::: ENTRIES PROVIDED :::
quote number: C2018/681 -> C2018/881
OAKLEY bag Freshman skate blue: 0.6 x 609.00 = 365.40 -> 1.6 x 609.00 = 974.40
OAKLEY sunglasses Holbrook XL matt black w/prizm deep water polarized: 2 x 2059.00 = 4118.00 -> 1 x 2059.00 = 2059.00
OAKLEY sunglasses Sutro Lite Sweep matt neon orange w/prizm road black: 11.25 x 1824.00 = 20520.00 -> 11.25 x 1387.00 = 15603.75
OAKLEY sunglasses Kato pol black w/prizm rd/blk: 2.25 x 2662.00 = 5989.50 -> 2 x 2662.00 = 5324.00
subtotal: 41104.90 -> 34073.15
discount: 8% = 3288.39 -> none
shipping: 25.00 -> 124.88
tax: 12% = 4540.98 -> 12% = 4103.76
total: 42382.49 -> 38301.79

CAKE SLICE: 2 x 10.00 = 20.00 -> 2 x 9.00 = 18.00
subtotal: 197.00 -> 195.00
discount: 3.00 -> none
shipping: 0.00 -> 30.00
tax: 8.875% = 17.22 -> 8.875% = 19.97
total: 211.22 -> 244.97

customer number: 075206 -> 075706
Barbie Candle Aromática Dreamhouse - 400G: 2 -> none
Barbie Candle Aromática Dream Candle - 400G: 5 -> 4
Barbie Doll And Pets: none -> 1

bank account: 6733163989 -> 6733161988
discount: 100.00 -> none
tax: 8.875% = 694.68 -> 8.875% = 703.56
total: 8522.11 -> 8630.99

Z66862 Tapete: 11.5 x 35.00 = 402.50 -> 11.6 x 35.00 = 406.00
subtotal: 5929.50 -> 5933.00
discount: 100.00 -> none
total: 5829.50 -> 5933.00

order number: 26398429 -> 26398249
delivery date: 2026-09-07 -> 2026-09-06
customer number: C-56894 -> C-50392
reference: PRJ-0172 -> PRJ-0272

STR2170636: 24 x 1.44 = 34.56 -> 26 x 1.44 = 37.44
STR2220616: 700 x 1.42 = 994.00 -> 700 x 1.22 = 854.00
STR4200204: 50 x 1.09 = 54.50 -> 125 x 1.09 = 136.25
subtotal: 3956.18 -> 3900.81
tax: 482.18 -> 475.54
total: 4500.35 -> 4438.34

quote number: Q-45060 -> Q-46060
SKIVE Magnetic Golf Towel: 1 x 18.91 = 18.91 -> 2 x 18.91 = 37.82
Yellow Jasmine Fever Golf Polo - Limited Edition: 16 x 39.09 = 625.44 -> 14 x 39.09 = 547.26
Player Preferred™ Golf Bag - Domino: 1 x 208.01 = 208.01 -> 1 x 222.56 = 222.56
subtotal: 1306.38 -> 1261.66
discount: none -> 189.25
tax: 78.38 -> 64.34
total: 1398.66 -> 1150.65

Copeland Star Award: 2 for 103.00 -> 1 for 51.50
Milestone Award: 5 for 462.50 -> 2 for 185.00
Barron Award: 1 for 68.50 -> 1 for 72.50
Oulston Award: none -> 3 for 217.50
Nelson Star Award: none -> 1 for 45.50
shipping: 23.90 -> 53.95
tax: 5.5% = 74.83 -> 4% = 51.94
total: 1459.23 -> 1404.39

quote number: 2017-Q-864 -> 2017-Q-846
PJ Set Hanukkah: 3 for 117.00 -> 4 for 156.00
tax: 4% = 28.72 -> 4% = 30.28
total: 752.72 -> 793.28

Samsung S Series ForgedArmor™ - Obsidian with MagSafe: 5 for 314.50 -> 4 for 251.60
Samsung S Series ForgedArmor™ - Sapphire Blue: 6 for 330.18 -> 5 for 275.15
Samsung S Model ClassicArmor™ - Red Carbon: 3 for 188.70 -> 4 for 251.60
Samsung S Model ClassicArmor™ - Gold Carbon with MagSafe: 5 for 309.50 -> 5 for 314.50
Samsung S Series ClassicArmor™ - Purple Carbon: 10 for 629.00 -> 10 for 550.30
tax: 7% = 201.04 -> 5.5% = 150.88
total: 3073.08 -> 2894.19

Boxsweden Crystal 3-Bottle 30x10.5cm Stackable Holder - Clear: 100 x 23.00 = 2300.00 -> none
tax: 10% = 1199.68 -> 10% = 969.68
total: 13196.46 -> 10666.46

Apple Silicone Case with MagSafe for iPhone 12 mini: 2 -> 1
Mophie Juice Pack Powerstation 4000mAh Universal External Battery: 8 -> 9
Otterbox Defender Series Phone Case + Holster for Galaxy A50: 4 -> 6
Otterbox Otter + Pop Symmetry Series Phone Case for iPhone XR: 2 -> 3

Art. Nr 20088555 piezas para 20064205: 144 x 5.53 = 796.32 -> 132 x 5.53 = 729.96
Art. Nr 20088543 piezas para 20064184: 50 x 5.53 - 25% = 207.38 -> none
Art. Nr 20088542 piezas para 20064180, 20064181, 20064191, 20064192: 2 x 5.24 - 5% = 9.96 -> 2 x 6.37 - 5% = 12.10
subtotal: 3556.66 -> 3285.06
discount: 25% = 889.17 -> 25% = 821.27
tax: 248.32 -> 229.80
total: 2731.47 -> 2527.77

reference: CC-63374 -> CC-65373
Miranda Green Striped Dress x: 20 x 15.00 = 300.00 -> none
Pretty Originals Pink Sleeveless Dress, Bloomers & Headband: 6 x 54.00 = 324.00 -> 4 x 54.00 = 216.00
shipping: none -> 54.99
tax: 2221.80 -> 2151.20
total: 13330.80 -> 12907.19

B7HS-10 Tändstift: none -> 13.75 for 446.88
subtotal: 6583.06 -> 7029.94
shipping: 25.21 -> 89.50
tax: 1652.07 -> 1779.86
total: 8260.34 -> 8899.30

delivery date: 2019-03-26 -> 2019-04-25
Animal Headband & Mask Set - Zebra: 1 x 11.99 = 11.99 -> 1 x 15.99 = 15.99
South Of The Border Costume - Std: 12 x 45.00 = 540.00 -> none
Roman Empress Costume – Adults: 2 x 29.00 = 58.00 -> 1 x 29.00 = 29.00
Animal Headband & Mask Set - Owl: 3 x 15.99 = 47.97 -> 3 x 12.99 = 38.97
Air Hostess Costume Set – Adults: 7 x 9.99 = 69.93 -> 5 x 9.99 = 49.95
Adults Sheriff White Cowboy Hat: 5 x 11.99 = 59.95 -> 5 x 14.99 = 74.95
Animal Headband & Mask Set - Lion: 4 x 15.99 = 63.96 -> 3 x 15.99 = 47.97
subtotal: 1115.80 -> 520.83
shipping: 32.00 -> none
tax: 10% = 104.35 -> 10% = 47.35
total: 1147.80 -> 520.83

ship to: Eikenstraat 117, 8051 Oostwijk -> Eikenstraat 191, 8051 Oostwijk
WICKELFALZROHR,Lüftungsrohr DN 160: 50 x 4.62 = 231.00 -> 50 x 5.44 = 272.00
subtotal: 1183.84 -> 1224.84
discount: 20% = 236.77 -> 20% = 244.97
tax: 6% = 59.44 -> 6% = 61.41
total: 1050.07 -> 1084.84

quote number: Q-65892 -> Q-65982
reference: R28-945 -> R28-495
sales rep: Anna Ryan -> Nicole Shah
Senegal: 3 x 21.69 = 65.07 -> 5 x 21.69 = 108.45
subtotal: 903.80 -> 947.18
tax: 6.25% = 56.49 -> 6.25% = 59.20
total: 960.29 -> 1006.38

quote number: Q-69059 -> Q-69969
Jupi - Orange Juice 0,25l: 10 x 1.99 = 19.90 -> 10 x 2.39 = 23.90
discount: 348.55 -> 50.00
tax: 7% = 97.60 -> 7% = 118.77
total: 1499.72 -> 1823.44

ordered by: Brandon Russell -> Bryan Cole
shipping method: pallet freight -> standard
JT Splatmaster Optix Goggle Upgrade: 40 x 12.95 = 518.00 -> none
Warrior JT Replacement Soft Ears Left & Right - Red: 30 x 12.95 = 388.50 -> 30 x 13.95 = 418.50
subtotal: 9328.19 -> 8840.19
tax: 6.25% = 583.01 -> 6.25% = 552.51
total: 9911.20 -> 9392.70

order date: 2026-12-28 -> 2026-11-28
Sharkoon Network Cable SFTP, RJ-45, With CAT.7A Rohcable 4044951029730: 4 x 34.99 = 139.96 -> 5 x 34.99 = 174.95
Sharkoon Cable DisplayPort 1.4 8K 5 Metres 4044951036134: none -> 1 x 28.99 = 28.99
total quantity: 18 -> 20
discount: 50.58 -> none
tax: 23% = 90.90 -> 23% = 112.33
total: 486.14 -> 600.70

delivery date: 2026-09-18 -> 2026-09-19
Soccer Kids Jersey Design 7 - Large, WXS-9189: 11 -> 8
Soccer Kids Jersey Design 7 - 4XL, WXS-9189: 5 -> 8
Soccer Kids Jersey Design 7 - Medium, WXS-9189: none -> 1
:::
PROBLEM TO SOLVE:
Both the line containing "customer number: 075206 -> 075706" and the line containing "reference: PRJ-0172 -> PRJ-0272" belong in the answer. Print them and every line above that falls between them exactly, and no others.

SOLUTION FOR THIS PROBLEM:
customer number: 075206 -> 075706
Barbie Candle Aromática Dreamhouse - 400G: 2 -> none
Barbie Candle Aromática Dream Candle - 400G: 5 -> 4
Barbie Doll And Pets: none -> 1

bank account: 6733163989 -> 6733161988
discount: 100.00 -> none
tax: 8.875% = 694.68 -> 8.875% = 703.56
total: 8522.11 -> 8630.99

Z66862 Tapete: 11.5 x 35.00 = 402.50 -> 11.6 x 35.00 = 406.00
subtotal: 5929.50 -> 5933.00
discount: 100.00 -> none
total: 5829.50 -> 5933.00

order number: 26398429 -> 26398249
delivery date: 2026-09-07 -> 2026-09-06
customer number: C-56894 -> C-50392
reference: PRJ-0172 -> PRJ-0272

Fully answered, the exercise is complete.